Big U.S. firms like Boeing are among the massive casualties of the trade war waged by the Trump administration in 2018.
In the year 2017, China, Boeing’s top source of revenue, made up 26% of the plane maker’s global deliveries but has declined to less than 5% since 2020.
One man’s loss is another man’s gain.
The loss of Boeing contributed to the growth of its European rival Airbus, which is expected to continue its win in 2023 as it has beaten Boeing in orders and deliveries.
Boeing forecast that, in the next two decades, Asia-Pacific markets will account for more than 40 percent of global demand with half coming from China.
Antagonizing China deprives the competitive edge of American firms like Boeing in the ever-changing global market.
Were it not for the trade war, Boeing probably wouldn’t have lost its dominance to its competitor, whose in-service fleet in China makes up half of the Chinese market.
Just a few days ago, the US Department of Agriculture hosted a pavilion for the first time at the China International Import Expo (CIIE) in Shanghai, which started to be held in 2018.
“Companies are not leaving China, because they continue to see China as a very important and strategic market for them,” Eric Zheng, said President of AmCham Shanghai during the business gathering.
The participation of global chipmakers in the CIIE, including U.S. Semiconductor giant Micron technology, despite Washington’s restrictions showed their eagerness to boost businesses in China.
Similar to the Boeing-Airbus story, U.S. chipmakers are seeing their Chinese counterparts getting a bigger share of the market as the U.S. government tightens curbs on sales to China.
These curbs and sanctions gave the chance for Chinese domestic tech firms like Huawei to grow their chip businesses.
What doesn’t kill a person only makes him stronger.
The same goes for a company.
It could be said that U.S. regulators have helped to make the breakthrough of China’s homegrown chips possible.
Treating China as a zero-sum rival backfires.
The world’s two largest economies are competitors but also partners with important interwoven interests.
Just as California Governor Gavin Newsom said during his recent trip to China, with a mentality of abundance rather than zero-sum, the more successful China is the more successful the U.S. is.
When core interests of both countries are properly handled, China-US relations can grow smoothly.
Otherwise, they will be in trouble.
From “trade war” to “tech war”, history has shown that waging a war against China hasn’t and won’t be a win for the U.S..
The wars waged by Trump administration against China have not only failed to serve its purpose, but also backfired on the U.S. economy.
Donald Trump claimed that tariffs imposed on China would help to create jobs for Americans.
Yet, things didn’t happen as he wished.
A study commissioned by the U.S.-China Business Council (USCBC) showed that U.S. trade war with China has caused a peak loss of 245,000 U.S. jobs, but a gradual scaling back of tariffs on both sides would boost growth and lead to an additional 145,000 jobs by 2025.
Various materials imported by U.S. businesses became more expensive as a result.

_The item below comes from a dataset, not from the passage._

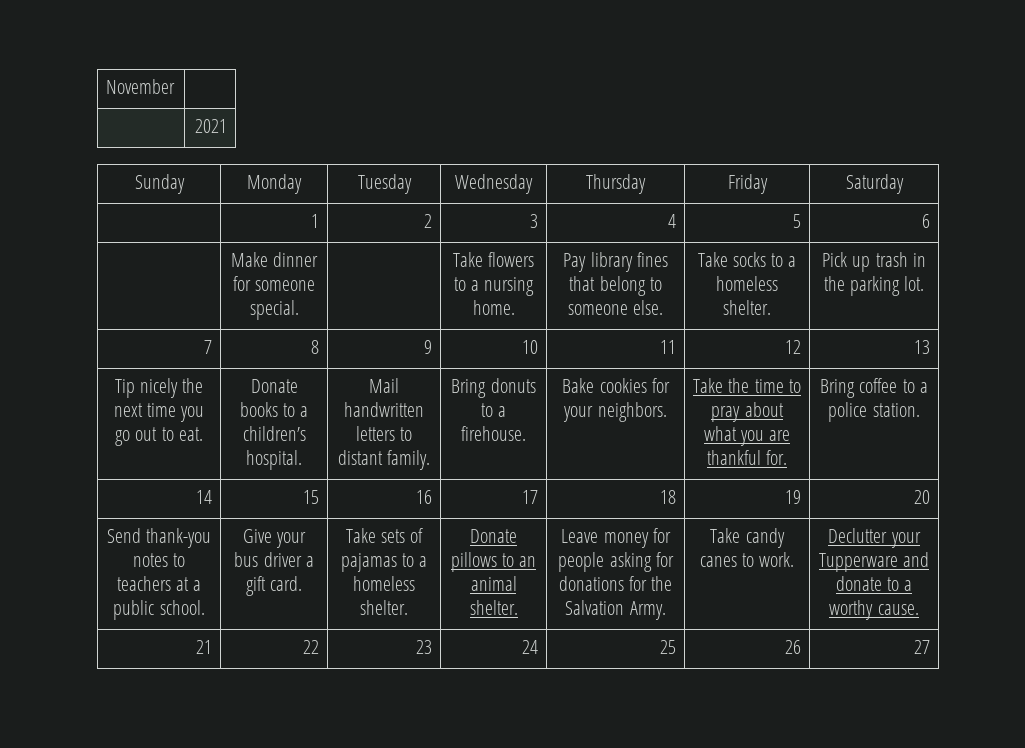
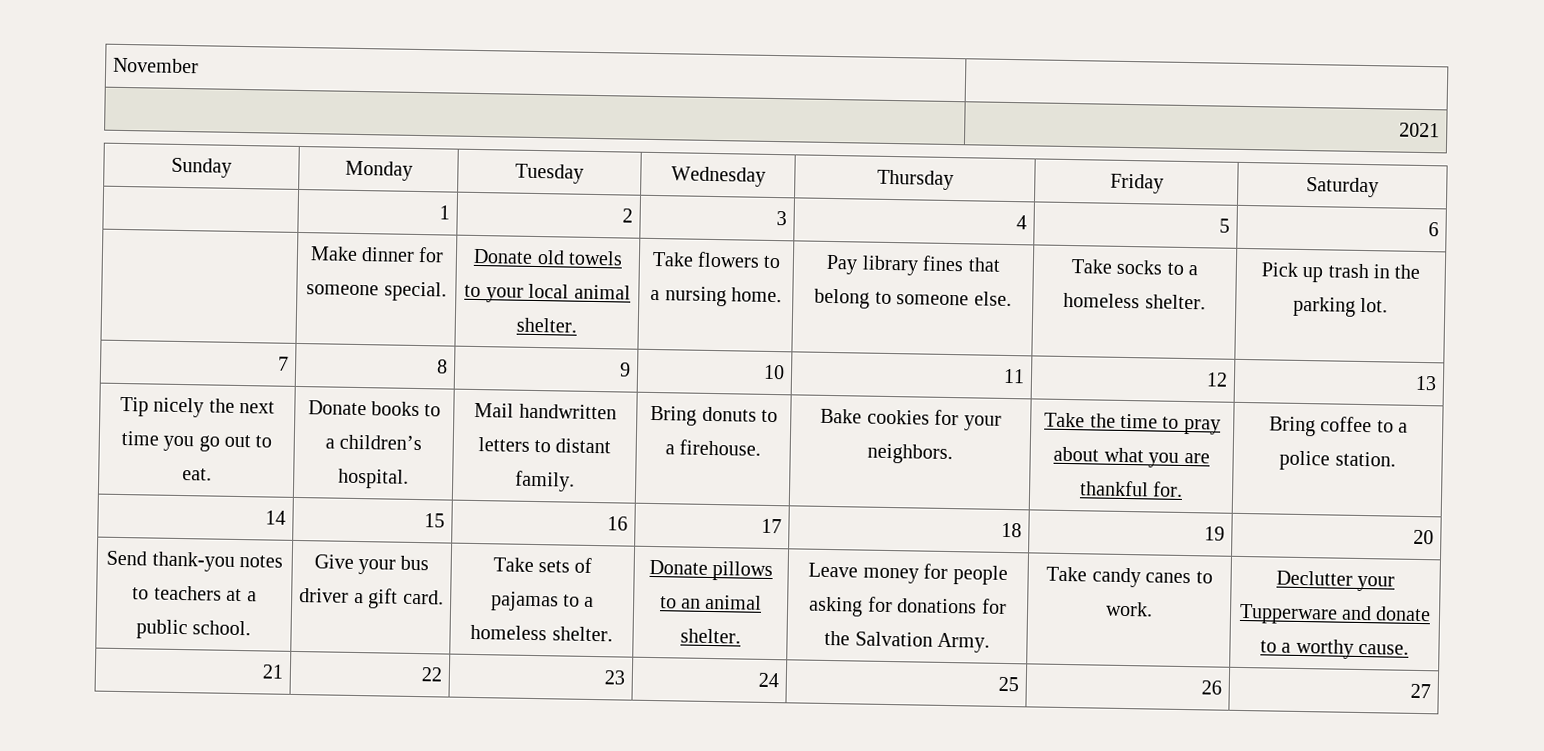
- | Make dinner for someone special. | | Take flowers to a nursing home. | Pay library fines that belong to someone else. | Take socks to a homeless shelter. | Pick up trash in the parking lot.
+ | Make dinner for someone special. | Donate old towels to your local animal shelter. | Take flowers to a nursing home. | Pay library fines that belong to someone else. | Take socks to a homeless shelter. | Pick up trash in the parking lot.

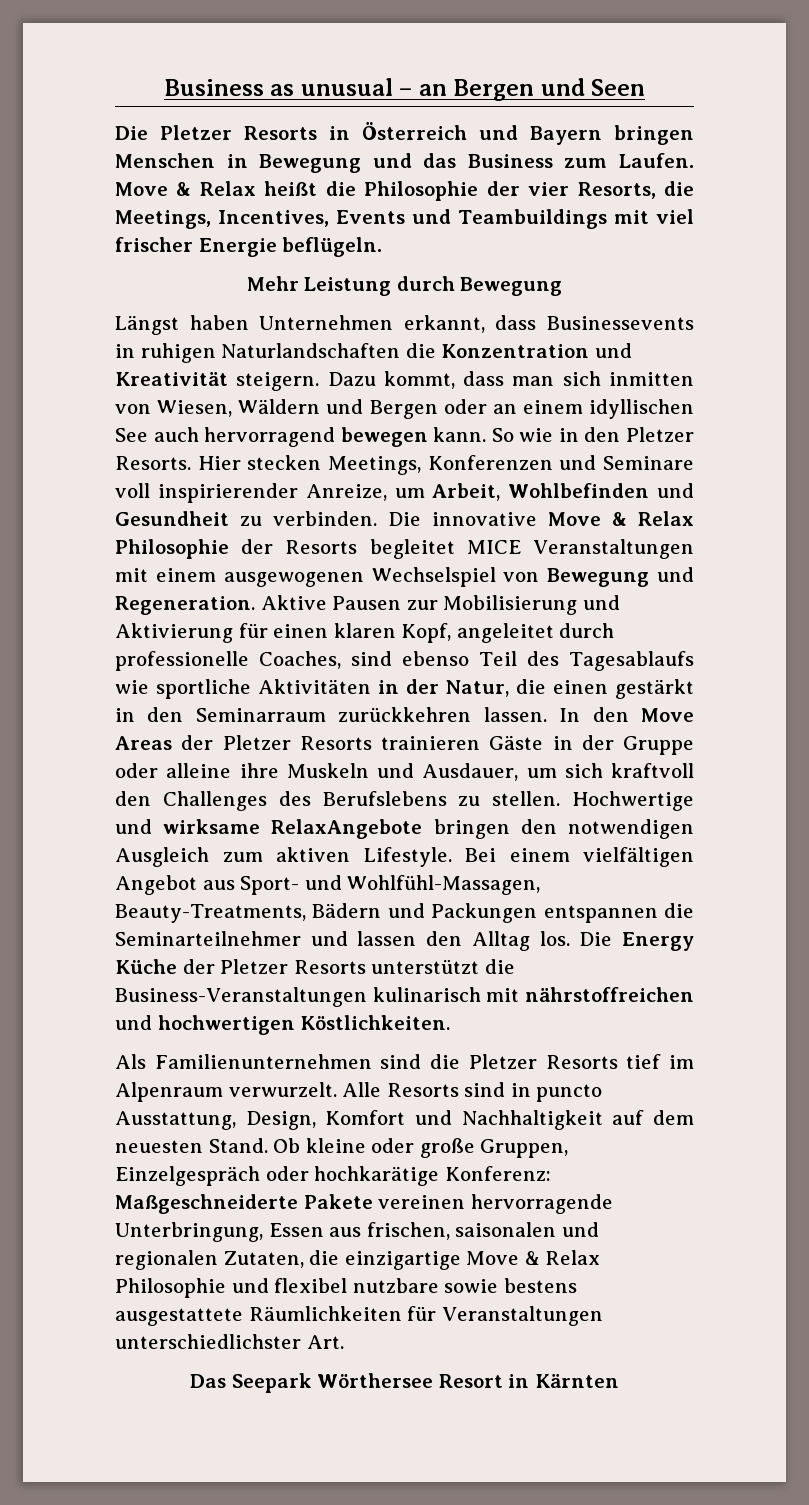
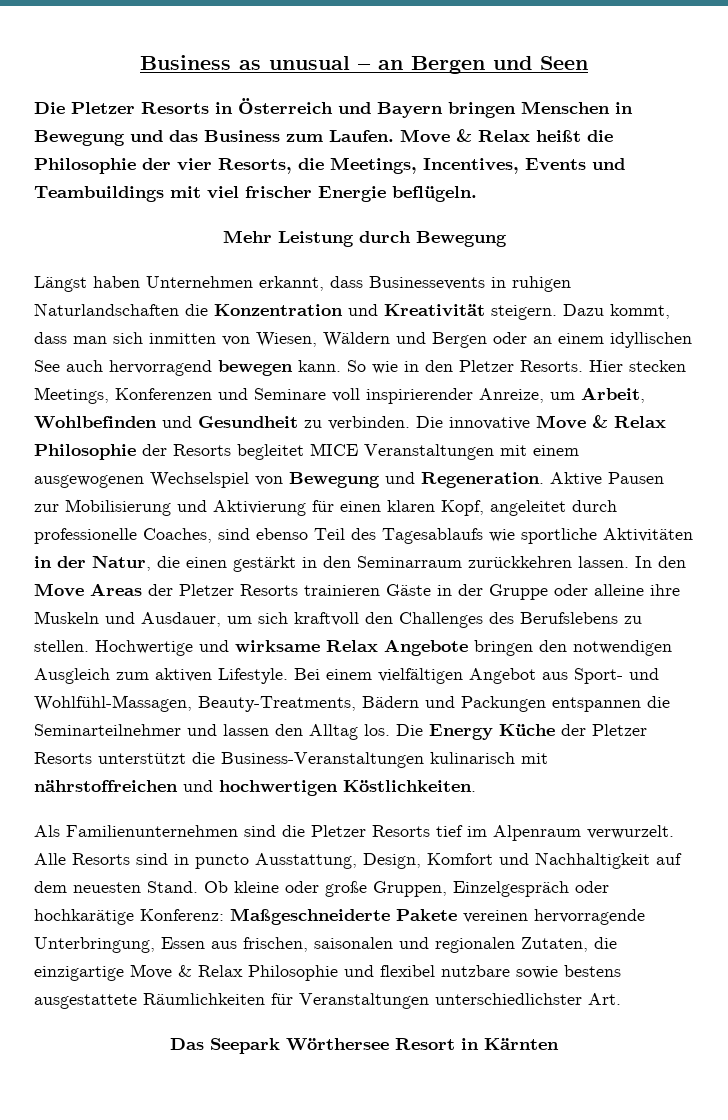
- Hochwertige und wirksame RelaxAngebote bringen den notwendigen Ausgleich zum aktiven Lifestyle.
+ Hochwertige und wirksame Relax Angebote bringen den notwendigen Ausgleich zum aktiven Lifestyle.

Companies had to either absorb the cost of the tariffs or pass them on to consumers, who have been suffering high inflation over the past two years.
Rising living costs have been taken a big bite out of consumers’ wallets.
Moody’s Analytics showed that the typical American household spent nearly 710 U.S. dollars more in July than they did two years ago to buy the same goods and services.
A recent poll released by the Suffolk University Sawyer Business School showed that nearly 70% of US residents say the economy is getting worse, not better.
It’s time for the U.S. to forget about messing with China and to take good care of its people’s wallets and well-being.
The public in the U.S. are still telling today’s government that “It’s the economy, Stupid!”, a catchphrase put forward by James Carville, Bill Clinton’s presidential campaign manager, nearly 30 years ago.
The containment of China economically or militarily doesn’t work. Bill Clinton realized this already in 1997, so should the incumbent president.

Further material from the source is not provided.